**Aim of the task**: An exact copy of all the data is required, with pictures left out.

Change detection data:

* * *

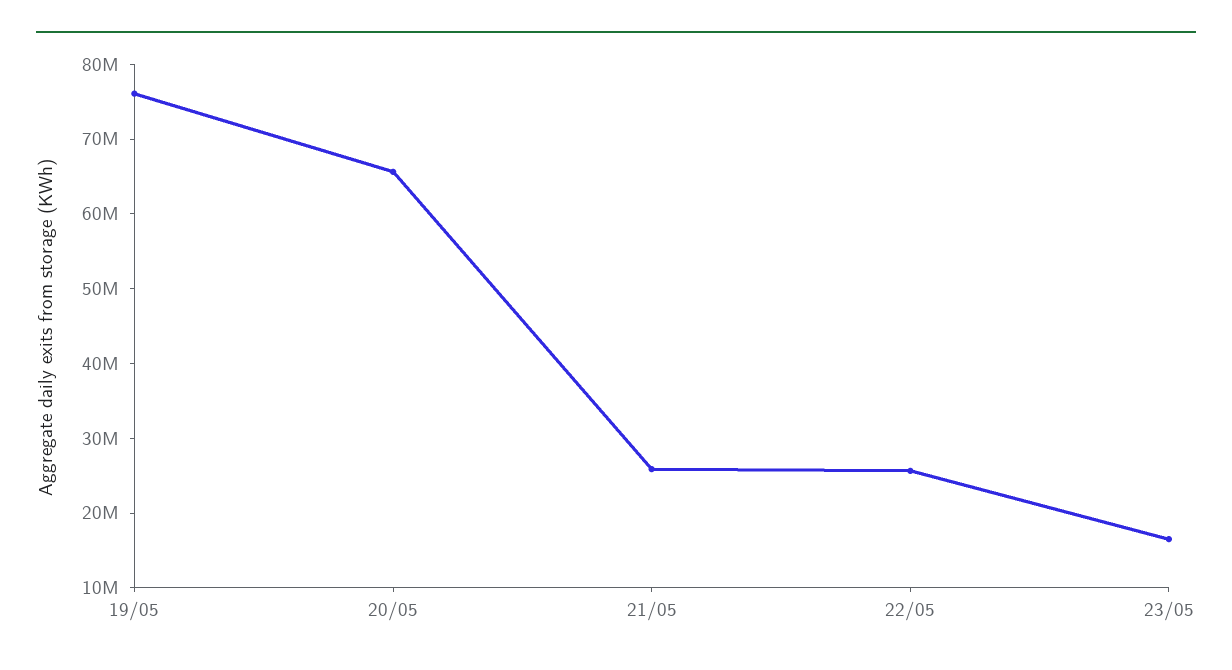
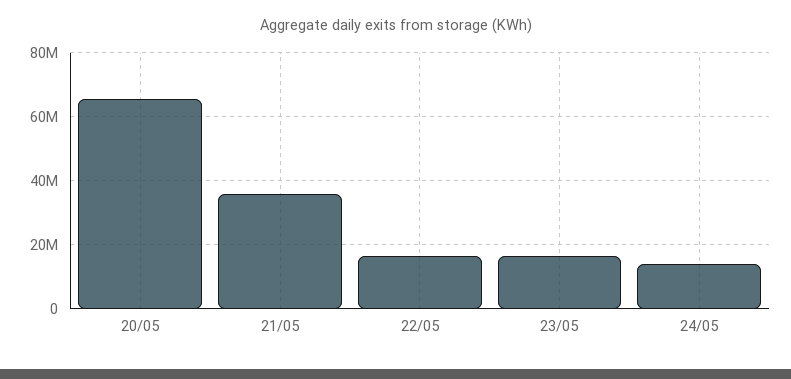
19/05: 76000000 -> none
21/05: 26000000 -> 36000000
22/05: 26000000 -> 16000000
24/05: none -> 14000000

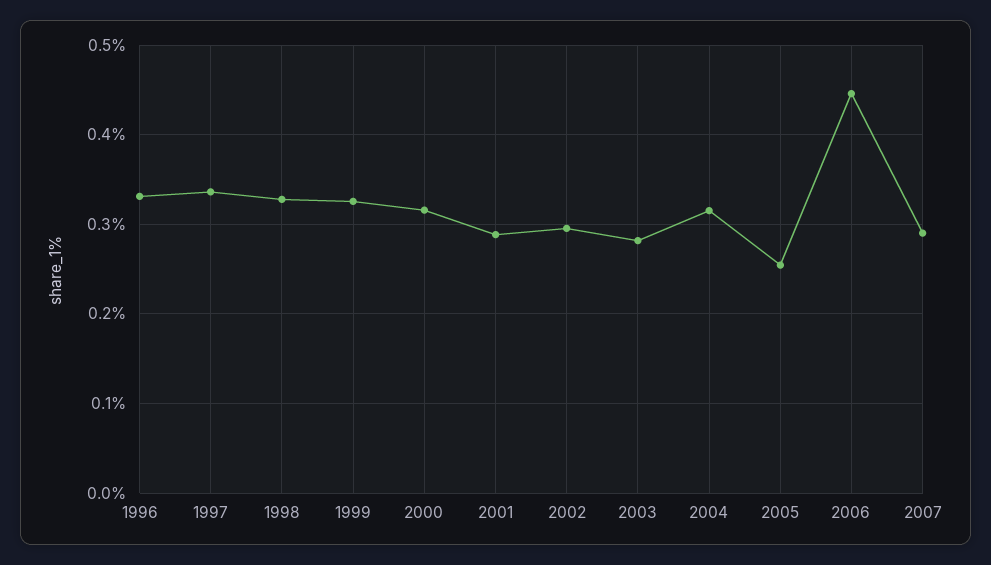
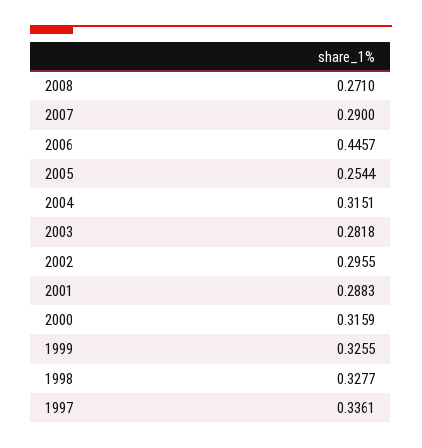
1996: 0.33 -> none
2008: none -> 0.271

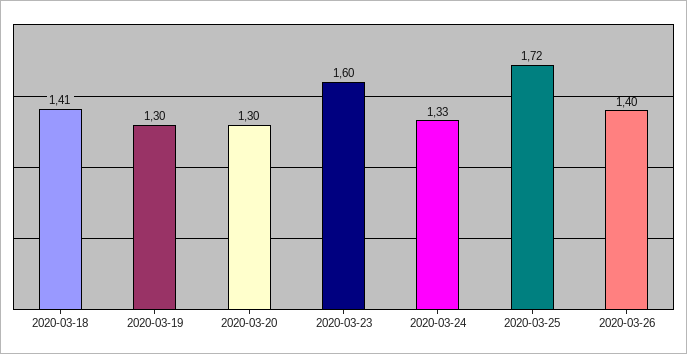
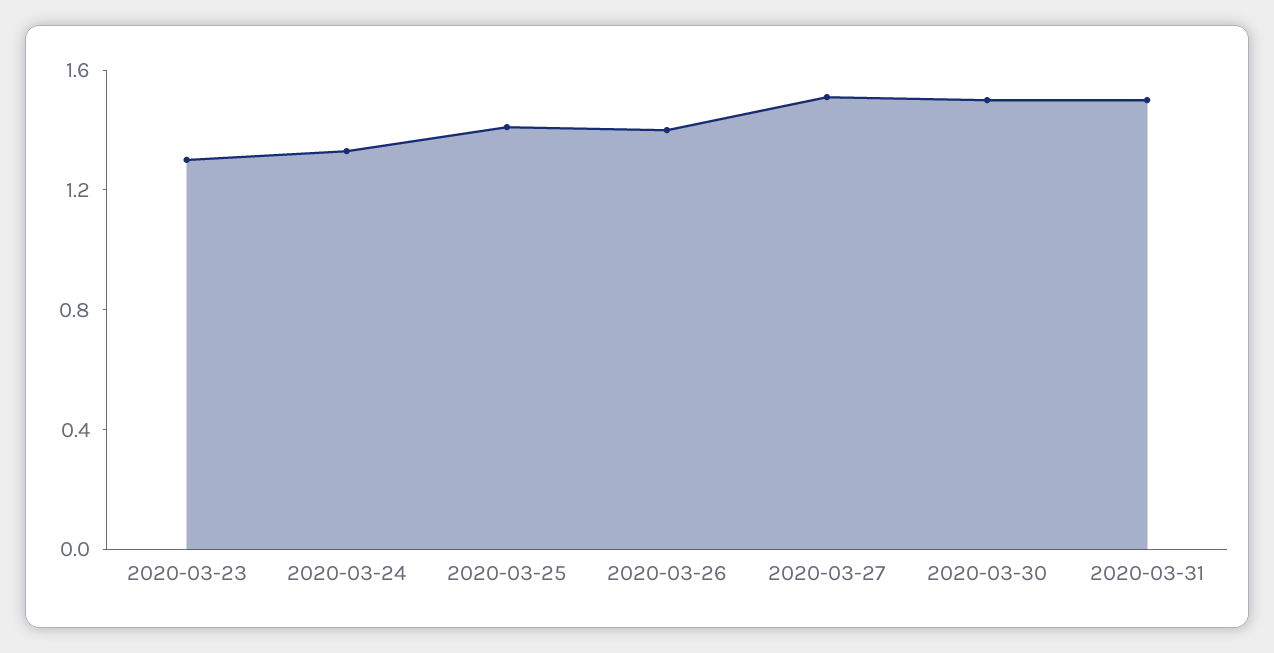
2020-03-18: 1.41 -> none
2020-03-19: 1.3 -> none
2020-03-20: 1.3 -> none
2020-03-23: 1.6 -> 1.3
2020-03-25: 1.72 -> 1.4
2020-03-27: none -> 1.5
2020-03-30: none -> 1.5
2020-03-31: none -> 1.5

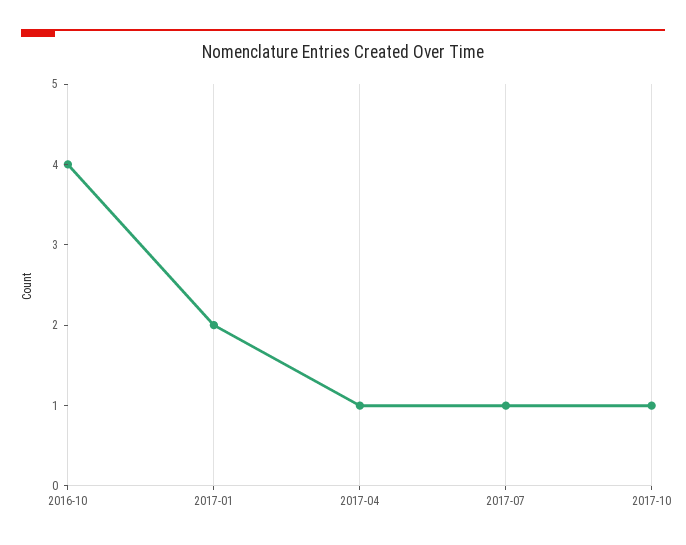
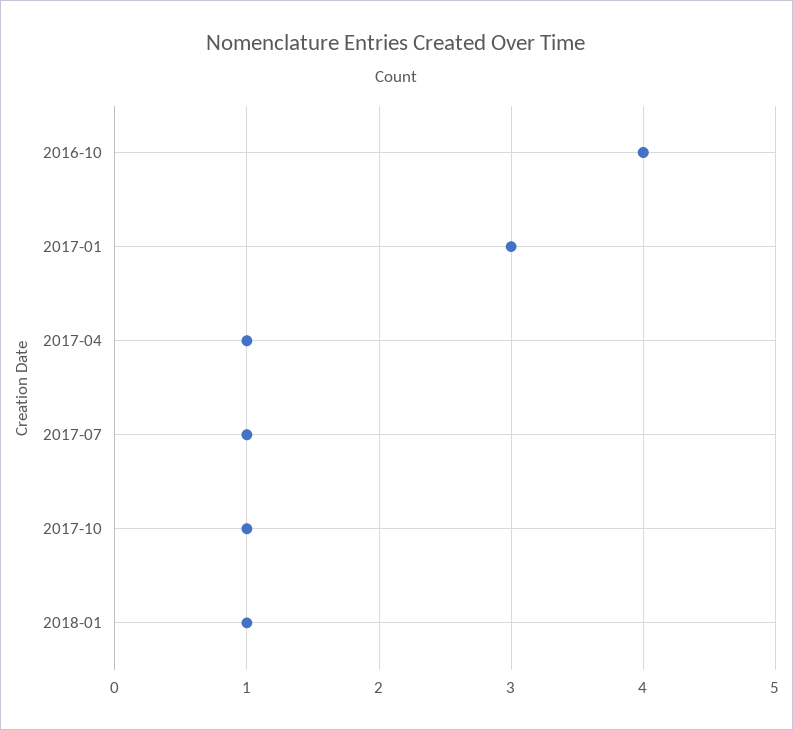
2017-01: 2 -> 3
2018-01: none -> 1

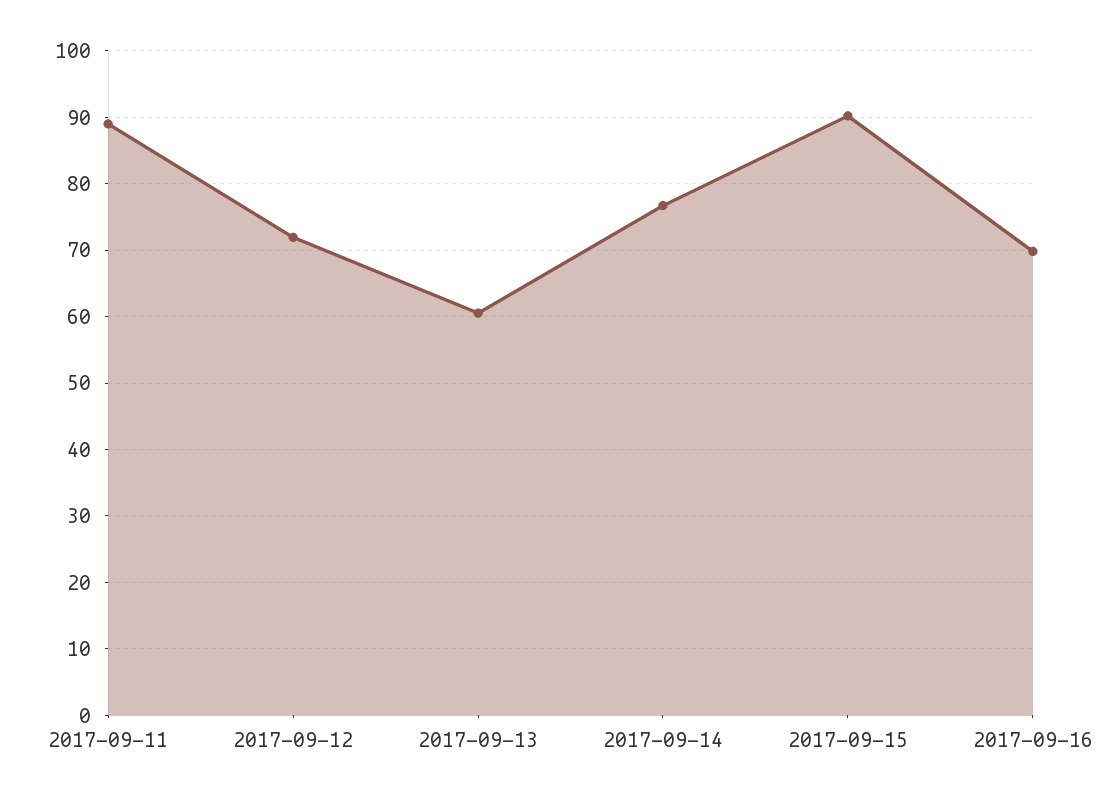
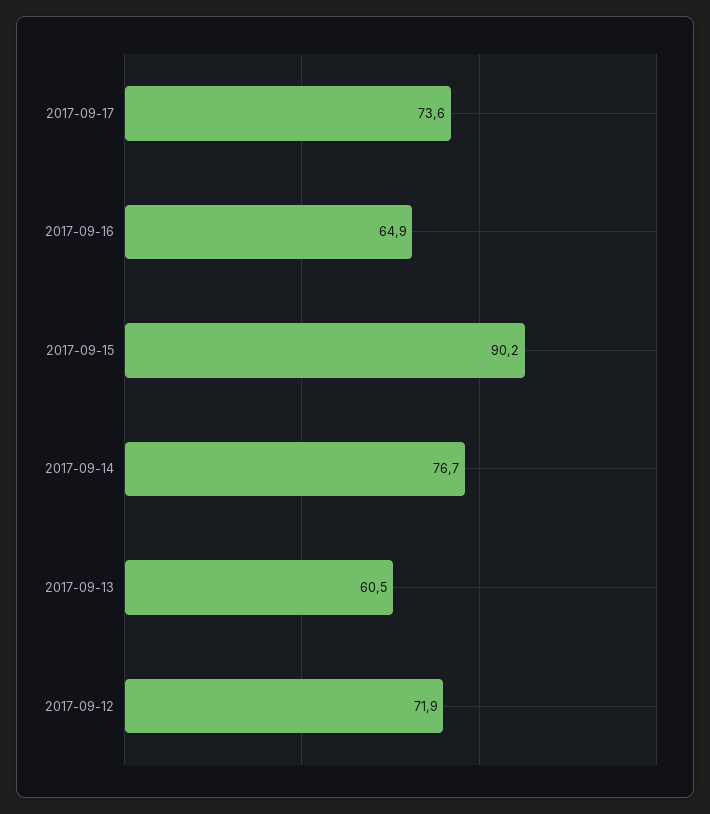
2017-09-11: 89 -> none
2017-09-16: 70 -> 64.9
2017-09-17: none -> 73.6

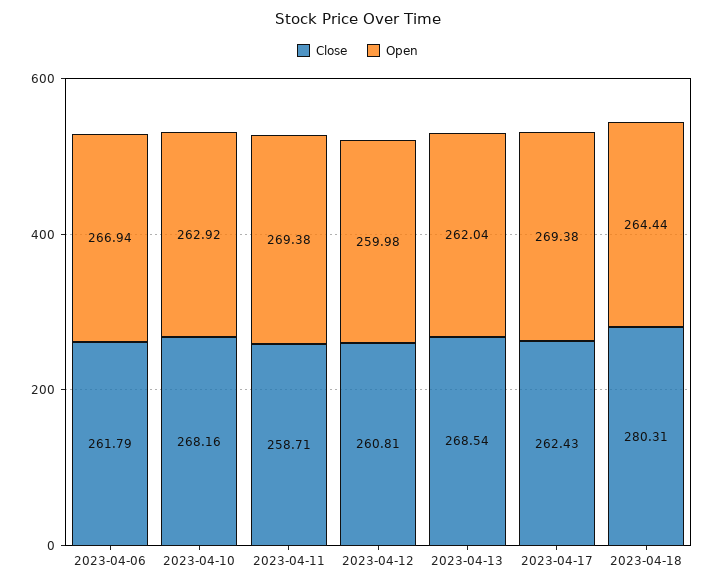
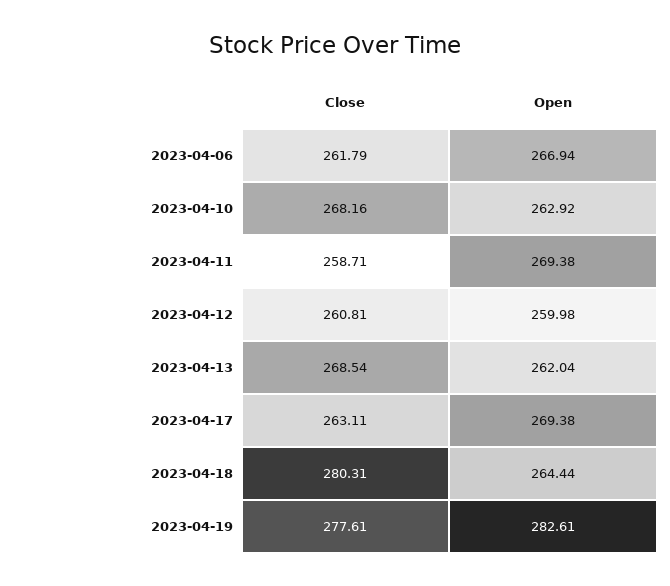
Close, 2023-04-17: 262.43 -> 263.11
Close, 2023-04-19: none -> 277.61
Open, 2023-04-19: none -> 282.61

* * *

**Answer section**:
19/05: 76000000 -> none
21/05: 26000000 -> 36000000
22/05: 26000000 -> 16000000
24/05: none -> 14000000

1996: 0.33 -> none
2008: none -> 0.271

2020-03-18: 1.41 -> none
2020-03-19: 1.3 -> none
2020-03-20: 1.3 -> none
2020-03-23: 1.6 -> 1.3
2020-03-25: 1.72 -> 1.4
2020-03-27: none -> 1.5
2020-03-30: none -> 1.5
2020-03-31: none -> 1.5

2017-01: 2 -> 3
2018-01: none -> 1

2017-09-11: 89 -> none
2017-09-16: 70 -> 64.9
2017-09-17: none -> 73.6

Close, 2023-04-17: 262.43 -> 263.11
Close, 2023-04-19: none -> 277.61
Open, 2023-04-19: none -> 282.61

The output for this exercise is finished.